Eu tenho uma teoria. Bem… não é exatamente uma teoria. Soa mais como uma observação do comportamento social. Eu vou tentar explicar, mas estou prevendo algumas reações: de pessoas que irão concordar, mesmo se sentindo atingidas, e de gente que vai reagir de maneira violenta por vestir a carapuça. Como não estou aqui para agradar o mundo, ai vai.

Eu odeio bater fotos. Parece meio contraditório dizer isso numa época em que todo mundo carrega no bolso uma máquina fotográfica que, não contente em apenas registrar imagens, pode apagar as que ficaram ruins, e compartilhar pela internet as melhores (alguns desses aparelhos também fazem ligações, mas é outra história). Pois nem nas “melhores” fico, digamos, apresentável. Não sou fotogênico. Pior, não gosto de forçar um sorriso para a câmera. Enquanto todos se esforçam para mostrar até os sisos diante da lente, eu fico sério. Não consigo fingir falsa alegria. Este talvez seja um mérito das antigas máquinas fotográficas, aquelas de filme mesmo: com o número de poses limitado pelo negativo, as pessoas só batiam uma foto quando o momento era realmente importante ou interessante.

Este é apenas um dos fatores que contribuem para a felicidade emulada. Atualmente é mais importante você PARECER feliz do que estar feliz de fato. Num mundo onde você cria o seu Big Brother particular através de redes sociais (que interferem na sua vida offline), a imagem que você vende é mais importante do que você é. Quer um exemplo? Certamente você conhece uma mina que tomou o pé na bunda do namorado e no fim de semana seguinte entupiu o (insira sua rede social aqui) de fotos de balada sorrindo, garrafinha de Ice na mão, junto com as amigas, ou agarrada num cretino aleatório. Isso porque ela precisa mostrar para as pessoas que está bem, mesmo que no fundo isso não seja verdade. E dá-lhe autorretratos com o bracinho gordo segurando a cybershot… Poderia citar outros exemplos, mas vou deixar que você aí do outro lado reflita sobre qual merda já fez para mostrar aos outros que é feliz.

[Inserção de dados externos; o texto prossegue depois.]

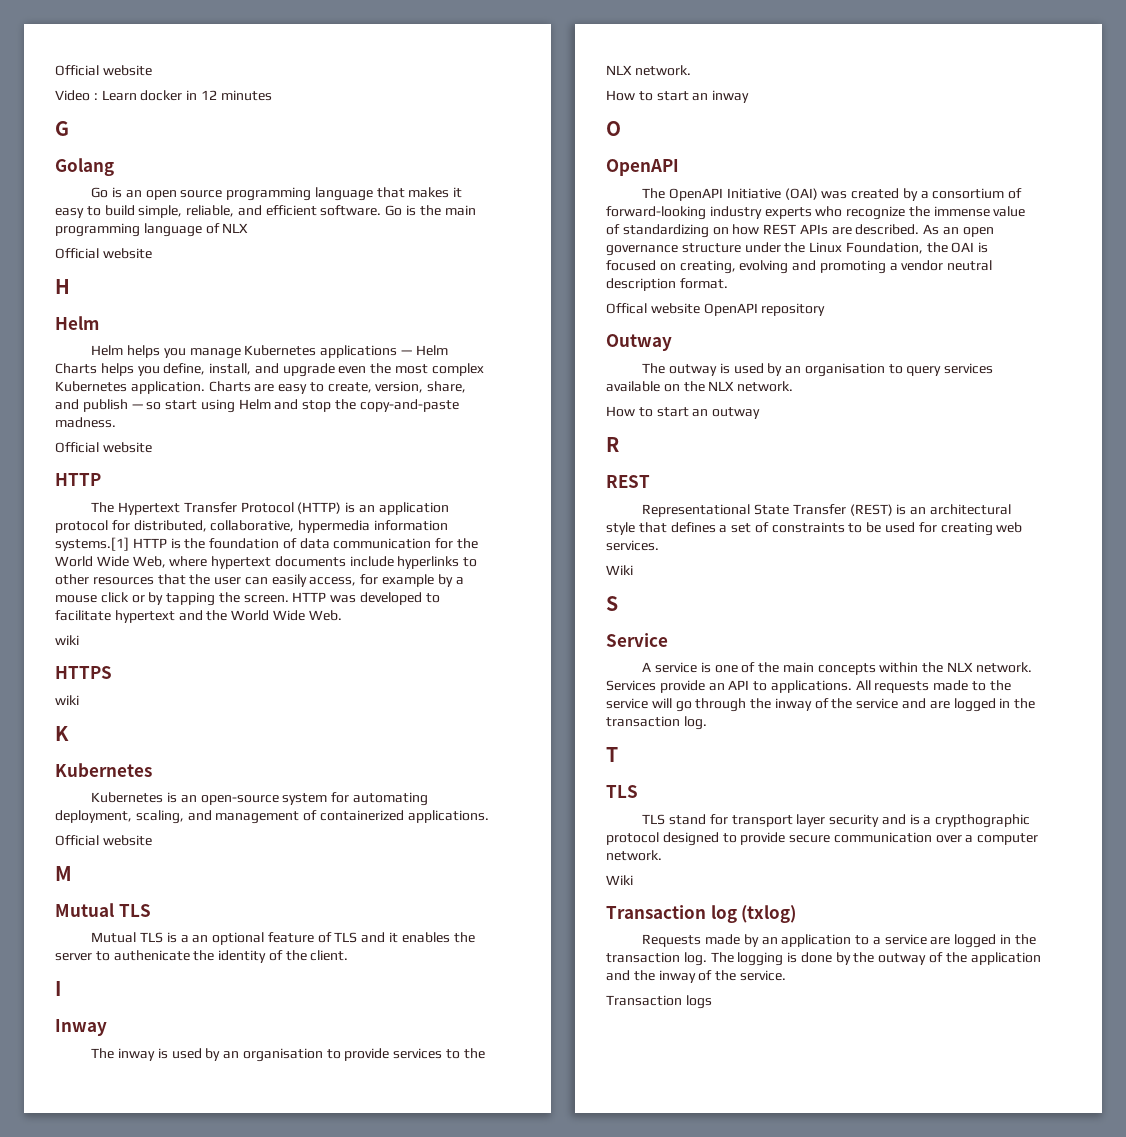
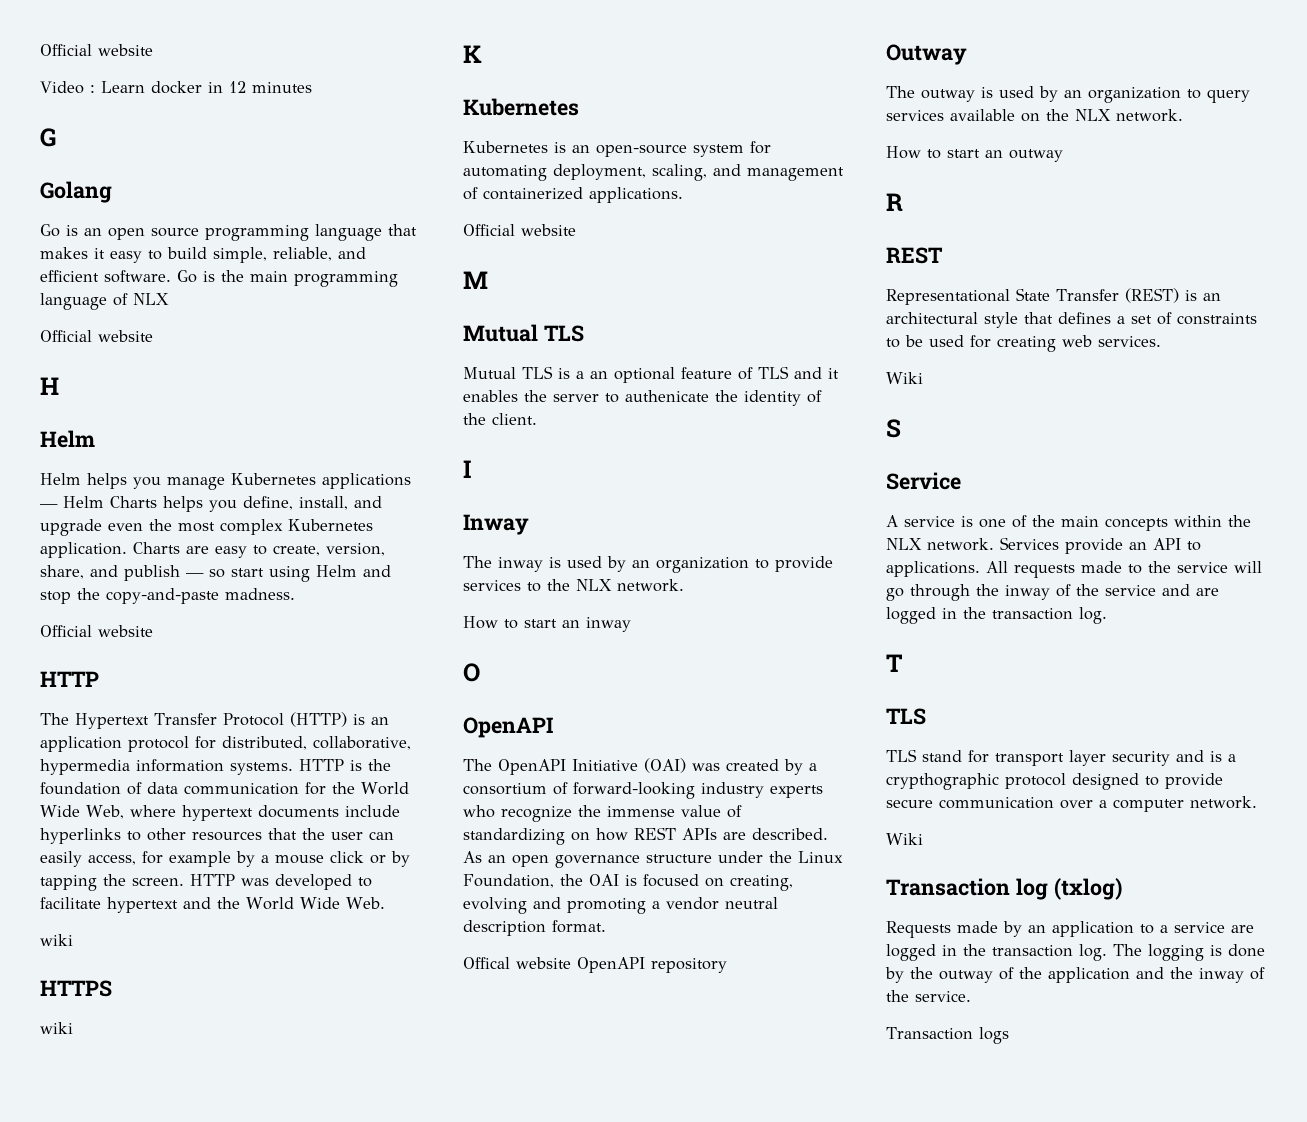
- The Hypertext Transfer Protocol (HTTP) is an application protocol for distributed, collaborative, hypermedia information systems.[1] HTTP is the foundation of data communication for the World Wide Web, where hypertext documents include hyperlinks to other resources that the user can easily access, for example by a mouse click or by tapping the screen.
+ The Hypertext Transfer Protocol (HTTP) is an application protocol for distributed, collaborative, hypermedia information systems. HTTP is the foundation of data communication for the World Wide Web, where hypertext documents include hyperlinks to other resources that the user can easily access, for example by a mouse click or by tapping the screen.
- The inway is used by an organisation to provide services to the NLX network.
+ The inway is used by an organization to provide services to the NLX network.
- The outway is used by an organisation to query services available on the NLX network.
+ The outway is used by an organization to query services available on the NLX network.

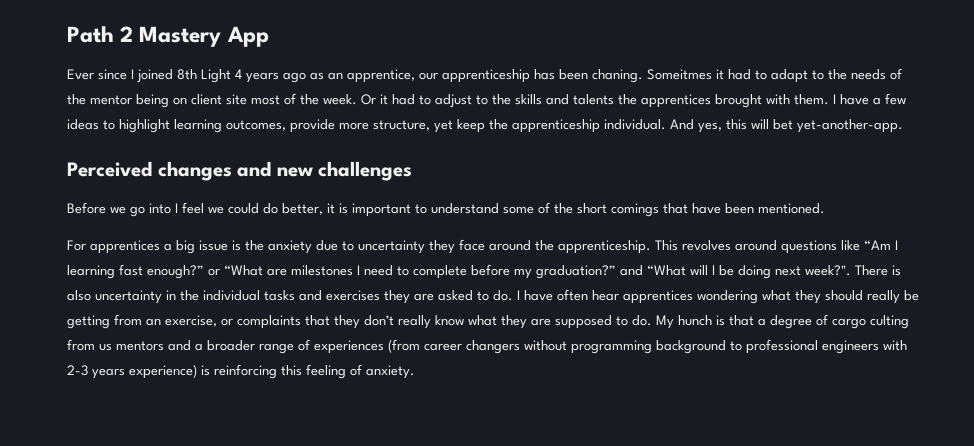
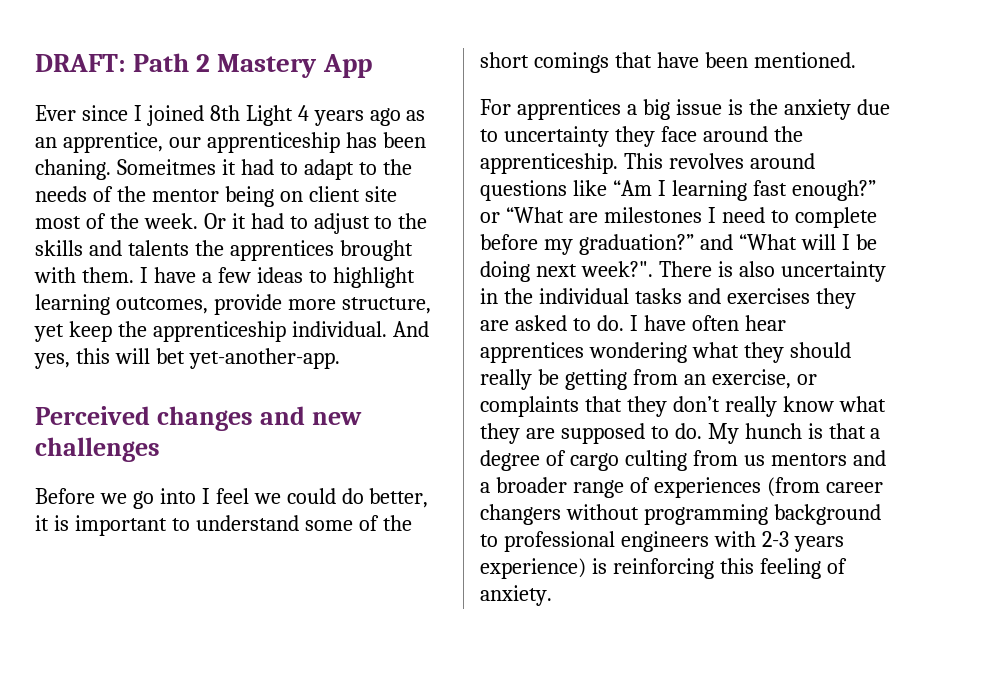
- Path 2 Mastery App
+ DRAFT: Path 2 Mastery App

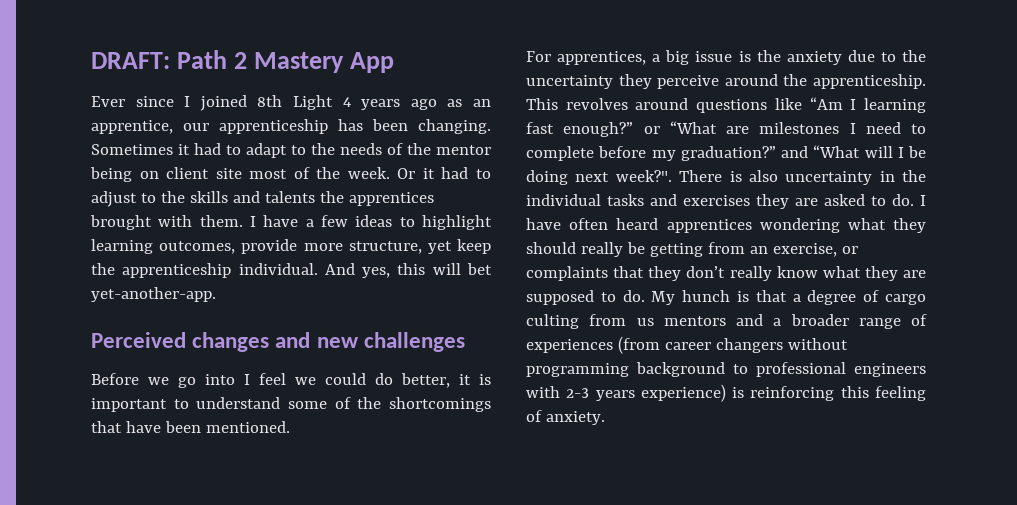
- Ever since I joined 8th Light 4 years ago as an apprentice, our apprenticeship has been chaning. Someitmes it had to adapt to the needs of the mentor being on client site most of the week.
+ Ever since I joined 8th Light 4 years ago as an apprentice, our apprenticeship has been changing. Sometimes it had to adapt to the needs of the mentor being on client site most of the week.
- Before we go into I feel we could do better, it is important to understand some of the short comings that have been mentioned.
+ Before we go into I feel we could do better, it is important to understand some of the shortcomings that have been mentioned.
- For apprentices a big issue is the anxiety due to uncertainty they face around the apprenticeship.
+ For apprentices, a big issue is the anxiety due to the uncertainty they perceive around the apprenticeship.
- I have often hear apprentices wondering what they should really be getting from an exercise, or complaints that they don’t really know what they are supposed to do.
+ I have often heard apprentices wondering what they should really be getting from an exercise, or complaints that they don’t really know what they are supposed to do.

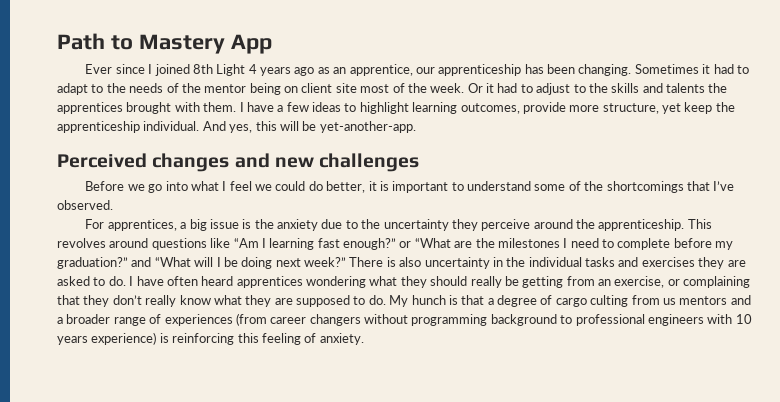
- DRAFT: Path 2 Mastery App
+ Path to Mastery App
- And yes, this will bet yet-another-app.
+ And yes, this will be yet-another-app.
- Before we go into I feel we could do better, it is important to understand some of the shortcomings that have been mentioned.
+ Before we go into what I feel we could do better, it is important to understand some of the shortcomings that I’ve observed.
- This revolves around questions like “Am I learning fast enough?” or “What are milestones I need to complete before my graduation?” and “What will I be doing next week?".
+ This revolves around questions like “Am I learning fast enough?” or “What are the milestones I need to complete before my graduation?” and “What will I be doing next week?”
- I have often heard apprentices wondering what they should really be getting from an exercise, or complaints that they don’t really know what they are supposed to do.
+ I have often heard apprentices wondering what they should really be getting from an exercise, or complaining that they don’t really know what they are supposed to do.
- My hunch is that a degree of cargo culting from us mentors and a broader range of experiences (from career changers without programming background to professional engineers with 2-3 years experience) is reinforcing this feeling of anxiety.
+ My hunch is that a degree of cargo culting from us mentors and a broader range of experiences (from career changers without programming background to professional engineers with 10 years experience) is reinforcing this feeling of anxiety.

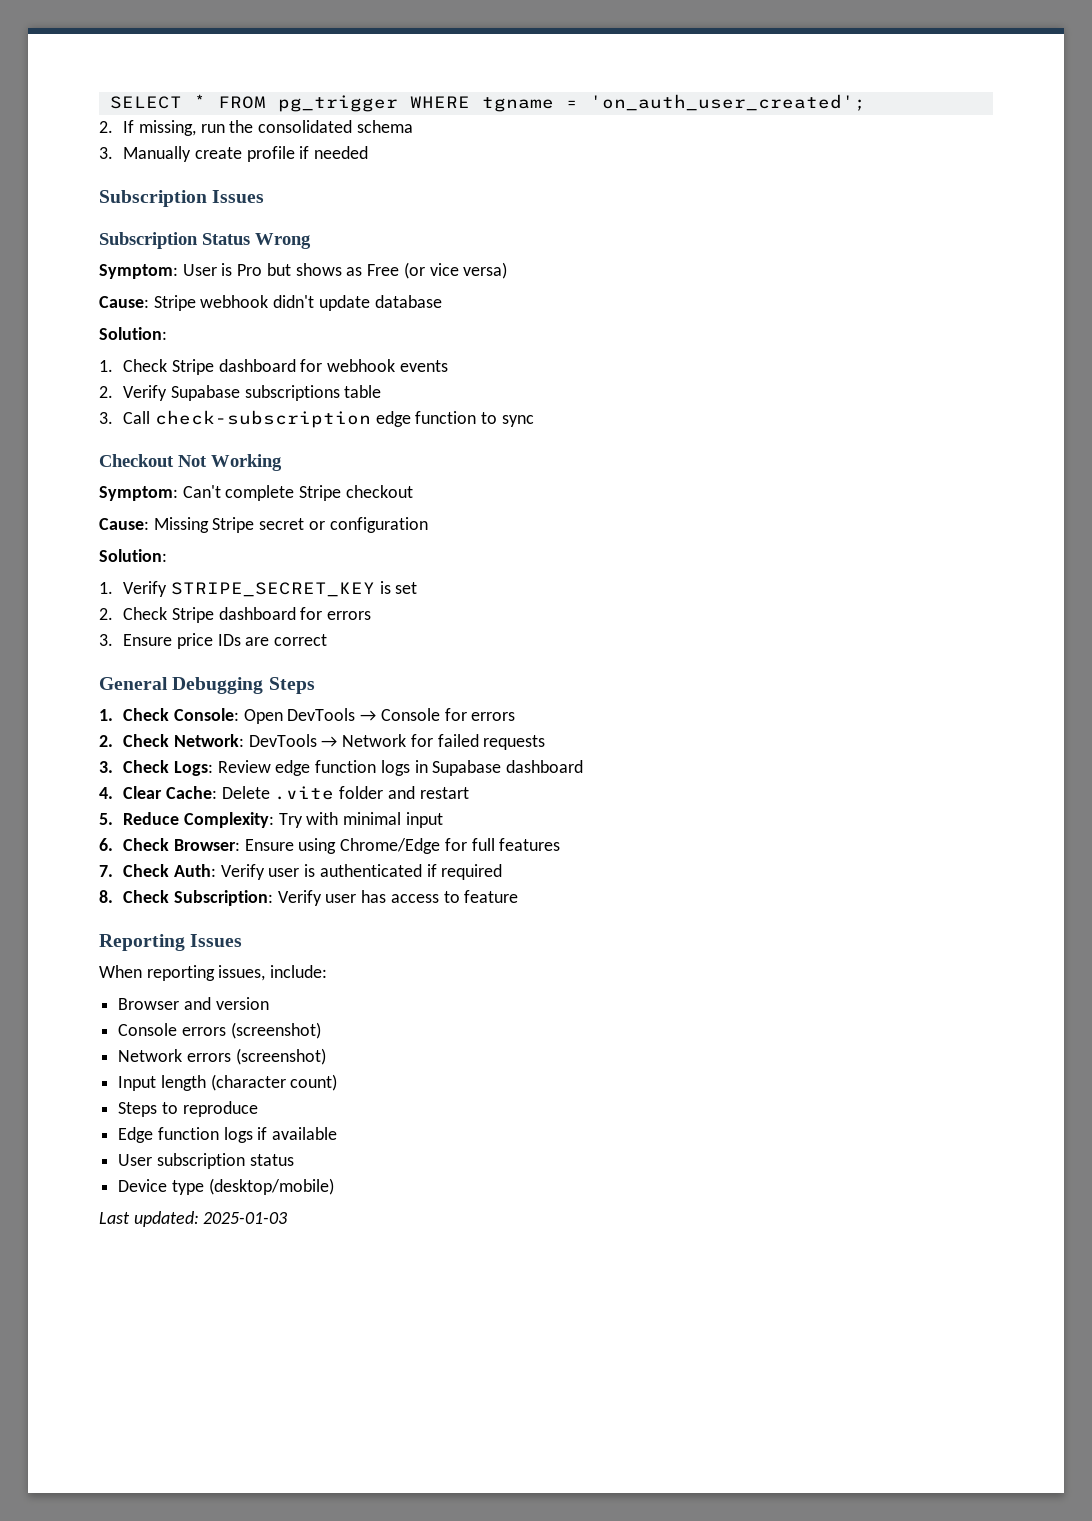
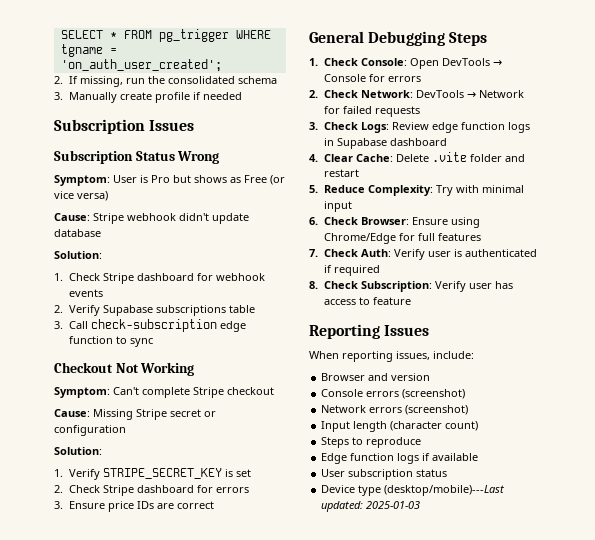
- Device type (desktop/mobile)
- Last updated: 2025-01-03
+ Device type (desktop/mobile)---Last updated: 2025-01-03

Felicidade é um conceito totalmente abstrato que carece mais de atenção e sinceridade e menos de publicidade. Prefiro muito mais curtir um momento legal do que subir uma foto pro Twitpic para mostrar aos meus seguidores “como estou me divertindo”. Aliás, se eu fizer isso, podem interpretar como “estou num lugar de merda e entediado pra cacete ao ponto de perder tempo batendo uma foto e escrevendo uma legenda para ela”.

A vida é curta, amigos. Curta demais para a gente perder tempo se preocupando com o que os outros pensam de nós, e curta demais para se esconder atrás de máscaras.